What you have to do ->
The response should consist of the data below, copied exactly, with no pictures in it.
Start of Dataset
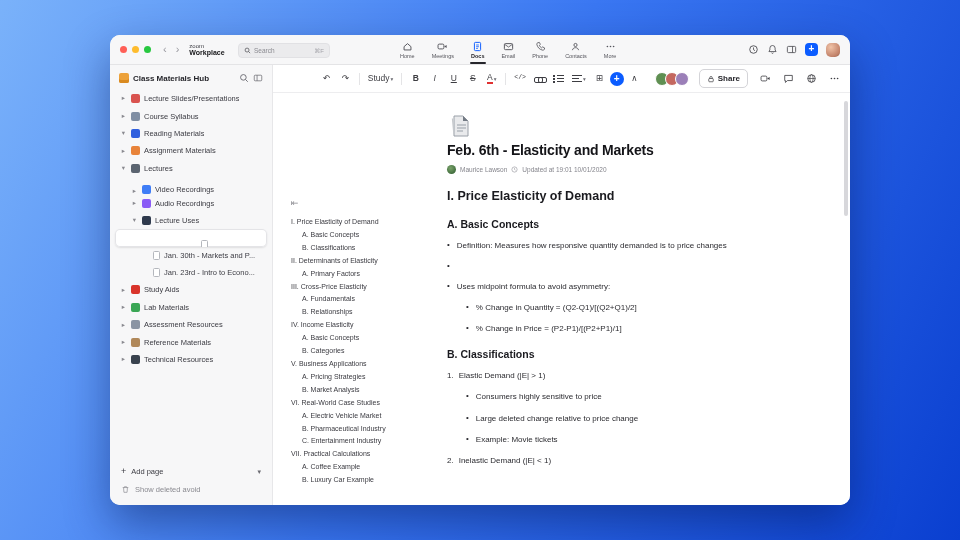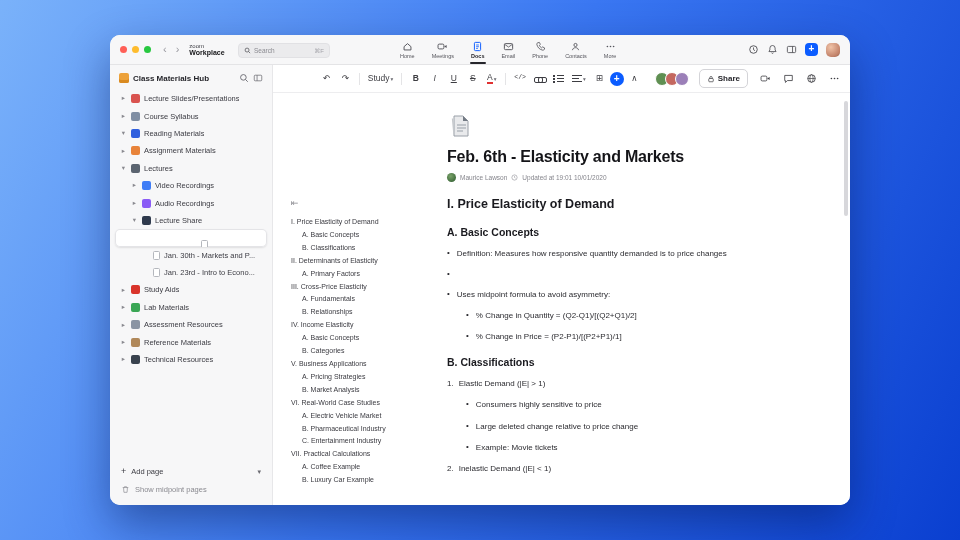"Feb. 6th - Elasticity and Markets" .doc-title { font-size: 16px -> 14px; margin: 9px 0 7px -> 3px 0 7px }
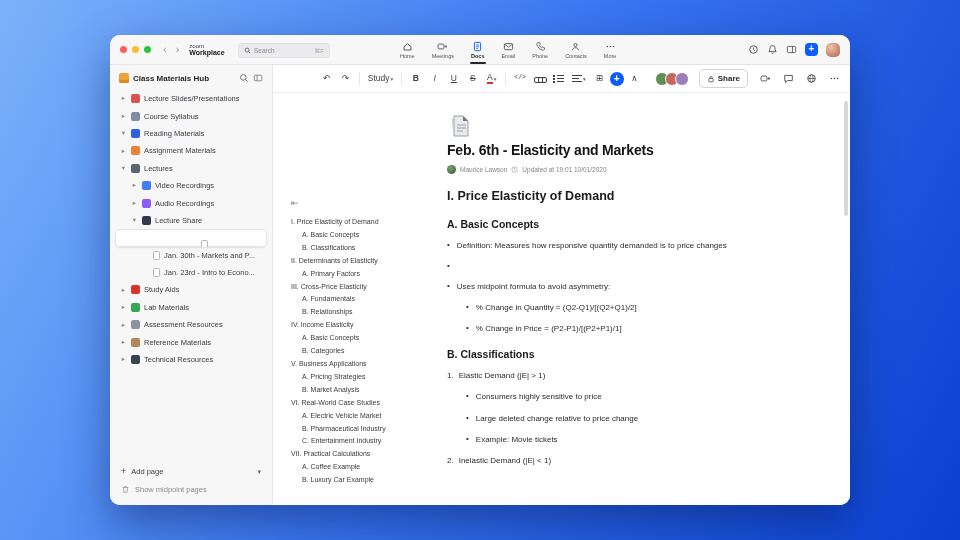"Video Recordings" div.sb-item { align-items: none -> flex-end }
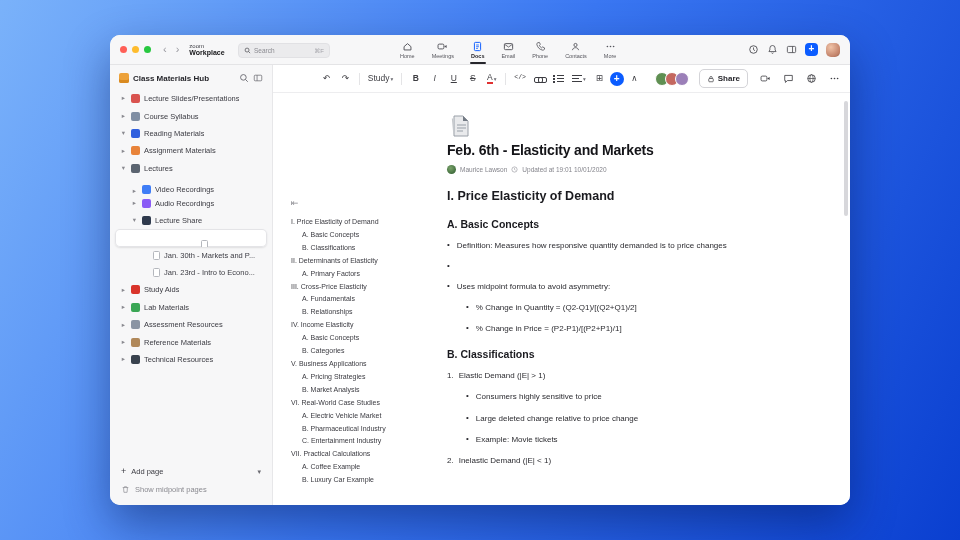"Lecture Share" span.sb-label { text: Share -> Uses }
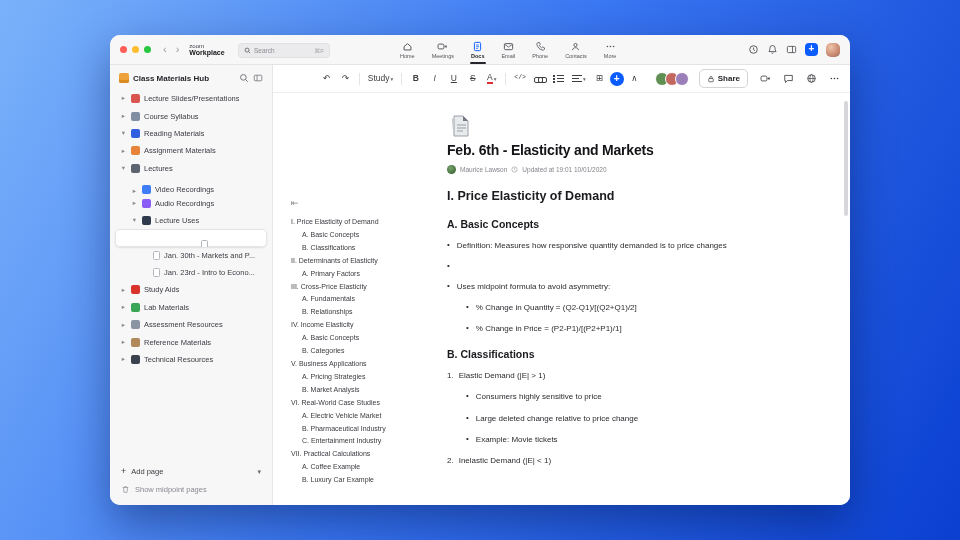"Show midpoint pages" span { text: midpoint pages -> deleted avoid }
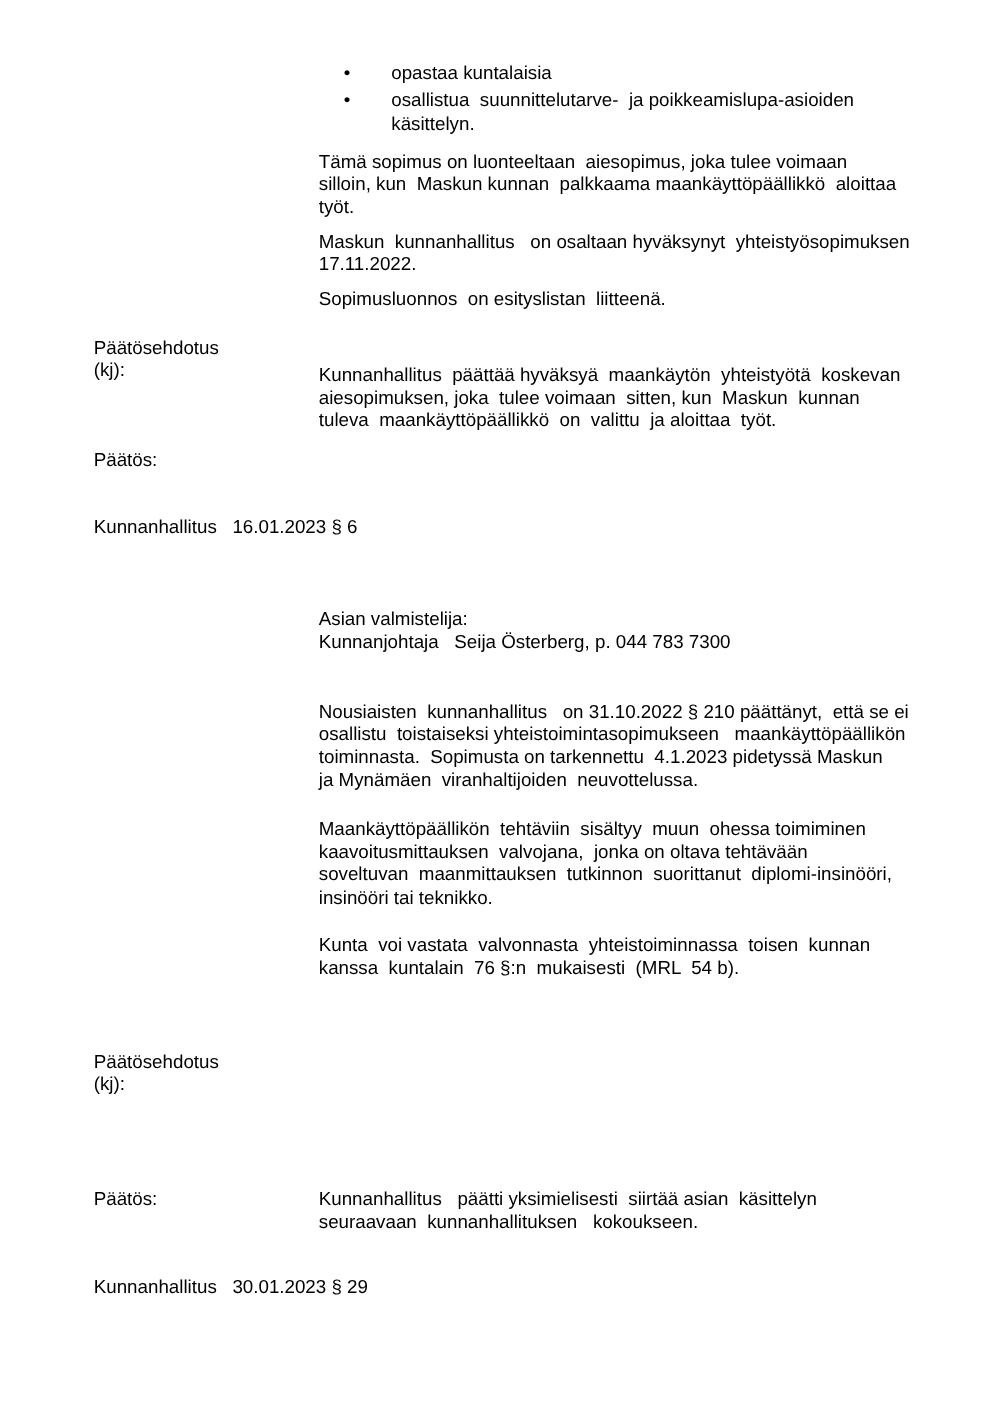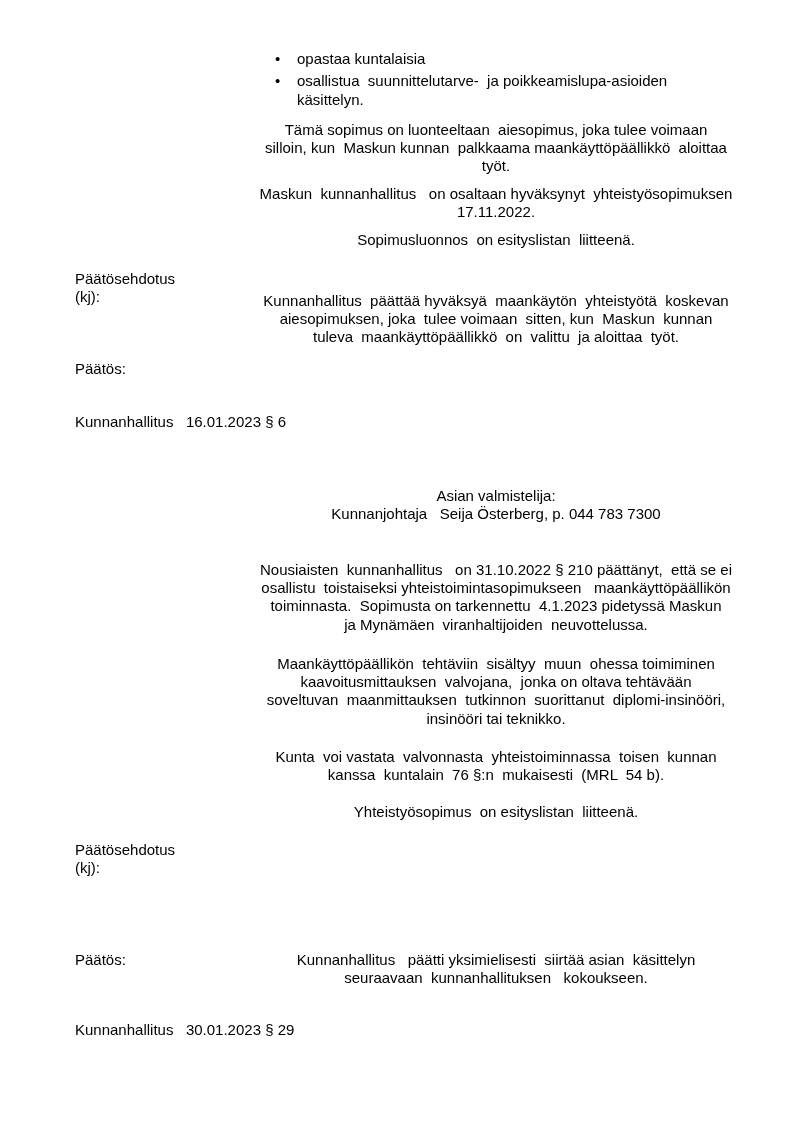"opastaa kuntalaisia" .bullet-text { margin-left: none -> 16px }
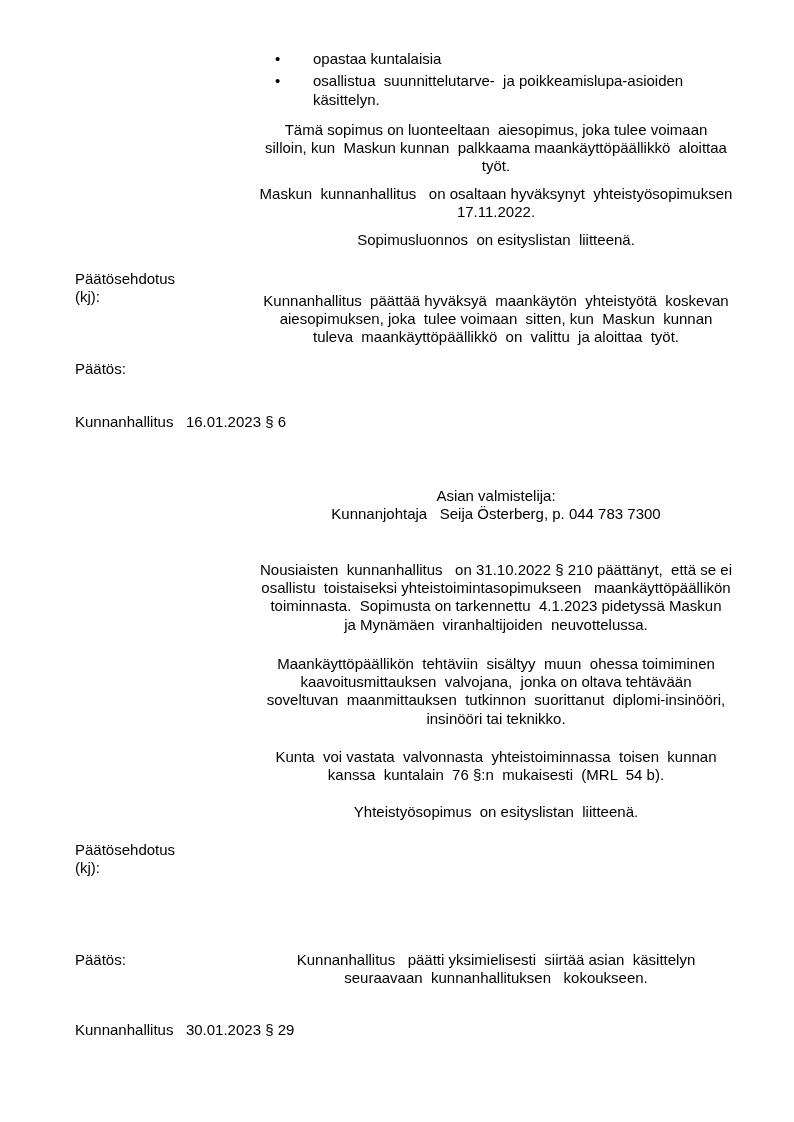"Tämä sopimus on luonteeltaan aiesopimus," .body-col { left: 236px -> 255px; text-align: center -> none }
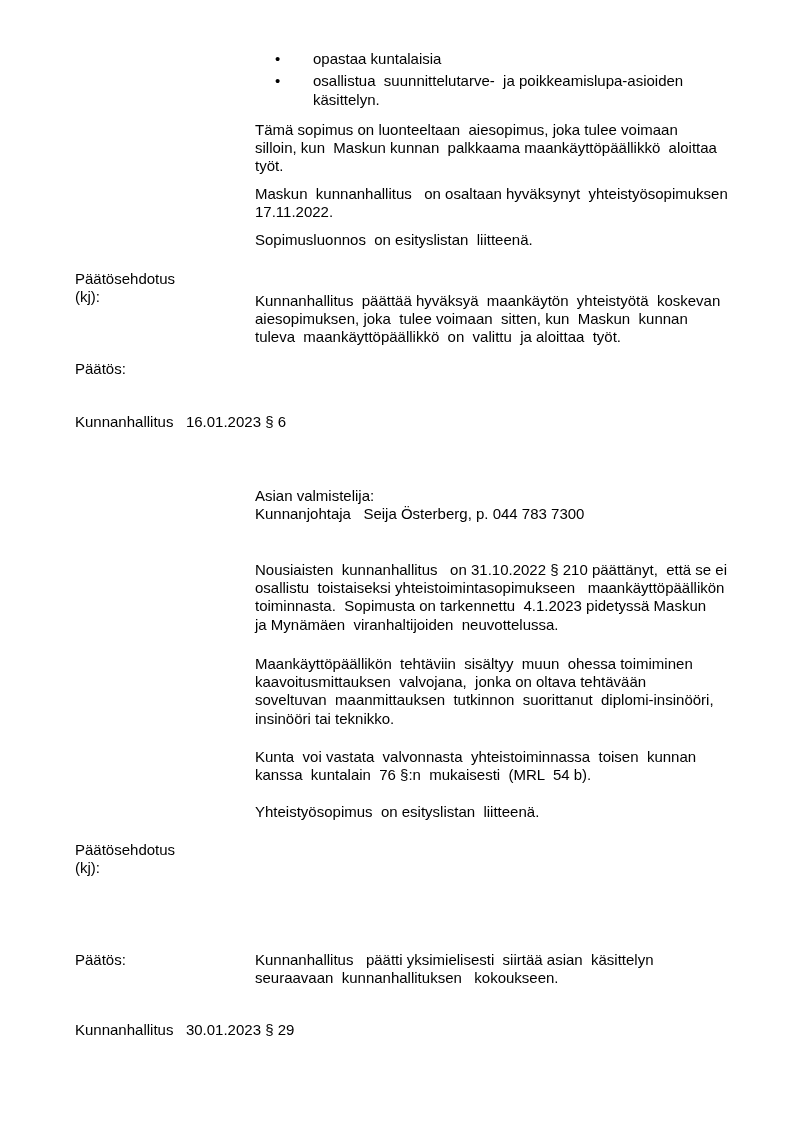"Yhteistyösopimus on esityslistan" p.abs { html: <p>Yhteistyösopimus on esityslistan liitteenä.</p> -> none }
End of Dataset
Final answer ->
"Feb. 6th - Elasticity and Markets" .doc-title { font-size: 16px -> 14px; margin: 9px 0 7px -> 3px 0 7px }
"Video Recordings" div.sb-item { align-items: none -> flex-end }
"Lecture Share" span.sb-label { text: Share -> Uses }
"Show midpoint pages" span { text: midpoint pages -> deleted avoid }
"opastaa kuntalaisia" .bullet-text { margin-left: none -> 16px }
"Tämä sopimus on luonteeltaan aiesopimus," .body-col { left: 236px -> 255px; text-align: center -> none }
"Yhteistyösopimus on esityslistan" p.abs { html: <p>Yhteistyösopimus on esityslistan liitteenä.</p> -> none }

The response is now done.